- _WORK ORDER_:
The answer is the full listing below, copied exactly, with its pictures omitted.

(INFORMATION SUPPLIED)

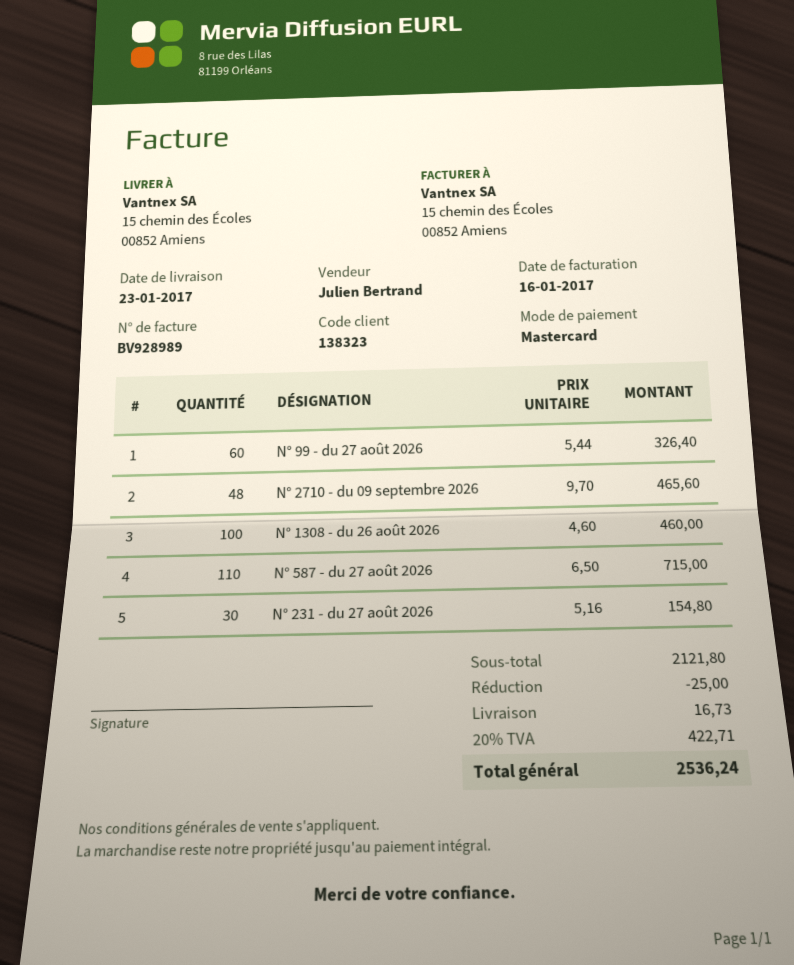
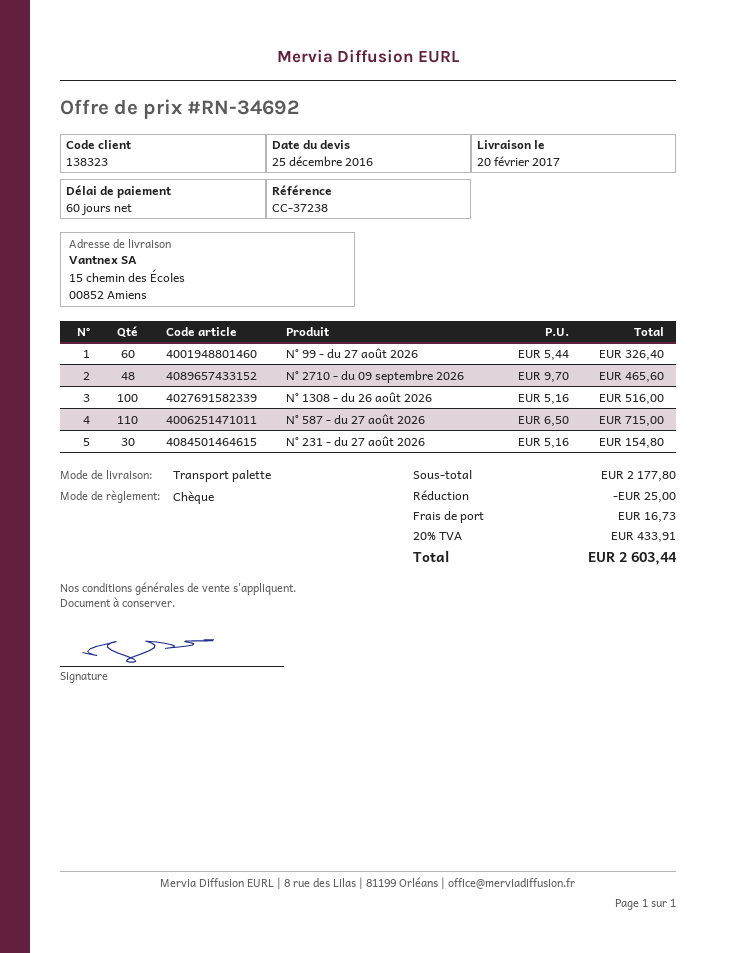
delivery date: 2017-01-23 -> 2017-02-20
payment method: Mastercard -> cheque
N° 1308 - du 26 août 2026: 100 x 4.60 = 460.00 -> 100 x 5.16 = 516.00
subtotal: 2121.80 -> 2177.80
tax: 20% = 422.71 -> 20% = 433.91
total: 2536.24 -> 2603.44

(End INFORMATION SUPPLIED)

- _TASK SOLUTION_:
delivery date: 2017-01-23 -> 2017-02-20
payment method: Mastercard -> cheque
N° 1308 - du 26 août 2026: 100 x 4.60 = 460.00 -> 100 x 5.16 = 516.00
subtotal: 2121.80 -> 2177.80
tax: 20% = 422.71 -> 20% = 433.91
total: 2536.24 -> 2603.44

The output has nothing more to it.